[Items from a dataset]
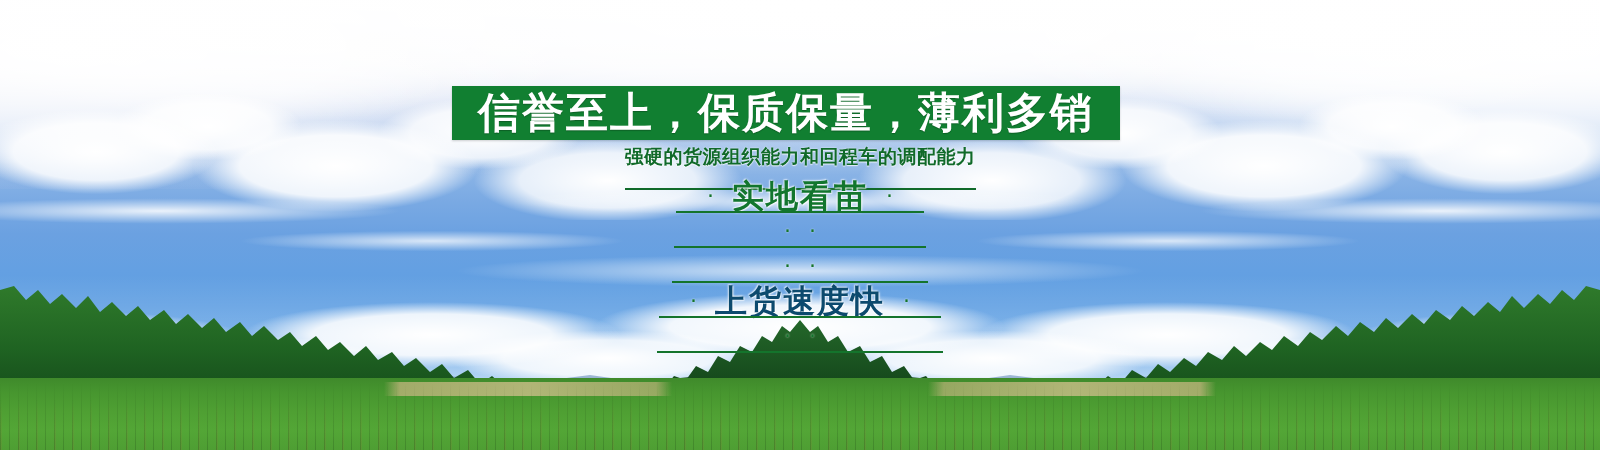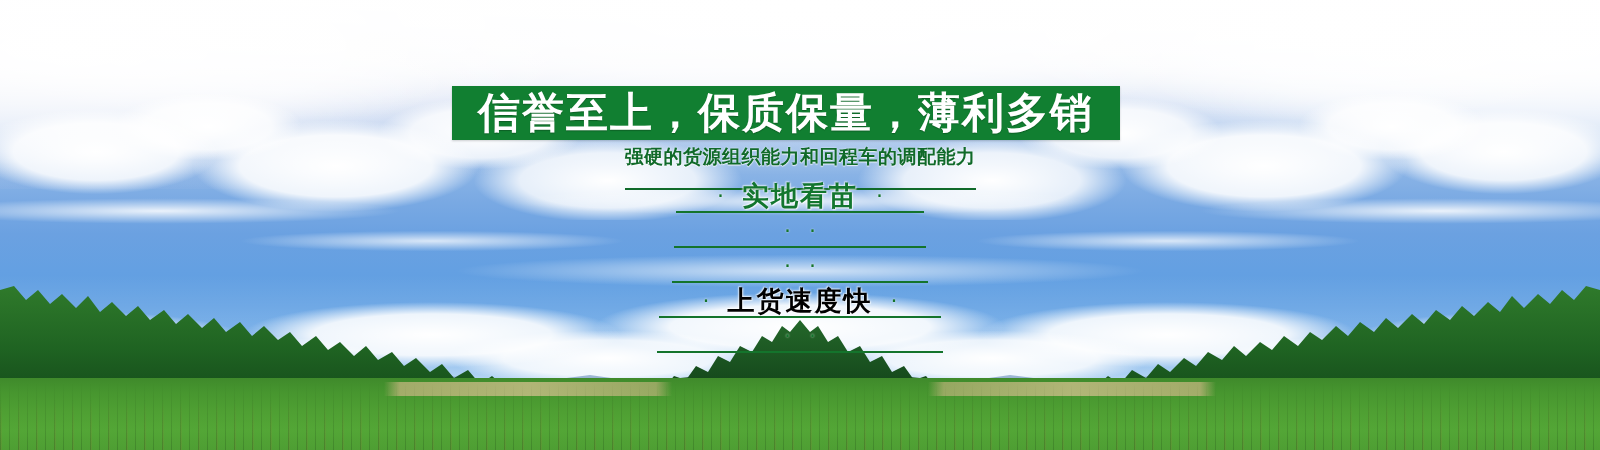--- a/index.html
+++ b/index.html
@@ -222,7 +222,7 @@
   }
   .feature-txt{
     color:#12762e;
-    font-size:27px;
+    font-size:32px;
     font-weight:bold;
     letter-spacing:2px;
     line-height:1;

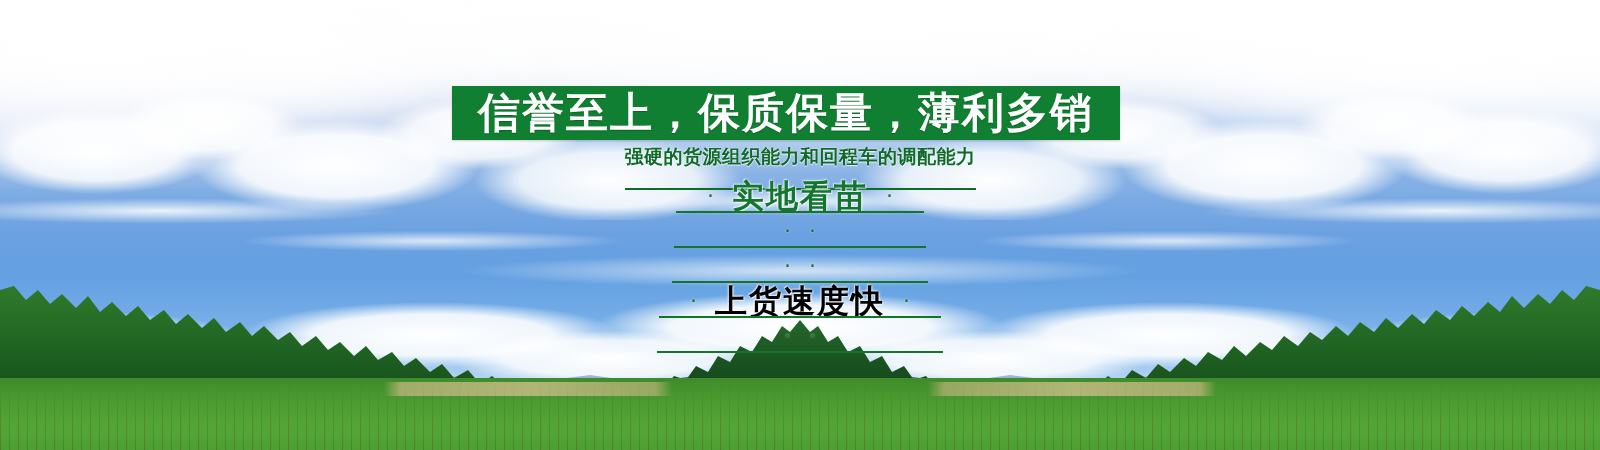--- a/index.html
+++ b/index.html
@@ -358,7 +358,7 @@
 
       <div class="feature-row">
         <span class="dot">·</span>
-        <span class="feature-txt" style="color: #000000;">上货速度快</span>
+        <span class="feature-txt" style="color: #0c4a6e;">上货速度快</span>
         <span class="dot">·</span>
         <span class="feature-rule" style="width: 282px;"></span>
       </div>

Assignment - Drop the pictures and give every line above again exactly.

Exercise solution -
--- a/index.html
+++ b/index.html
@@ -222,7 +222,7 @@
   }
   .feature-txt{
     color:#12762e;
-    font-size:27px;
+    font-size:32px;
     font-weight:bold;
     letter-spacing:2px;
     line-height:1;

--- a/index.html
+++ b/index.html
@@ -358,7 +358,7 @@
 
       <div class="feature-row">
         <span class="dot">·</span>
-        <span class="feature-txt" style="color: #000000;">上货速度快</span>
+        <span class="feature-txt" style="color: #0c4a6e;">上货速度快</span>
         <span class="dot">·</span>
         <span class="feature-rule" style="width: 282px;"></span>
       </div>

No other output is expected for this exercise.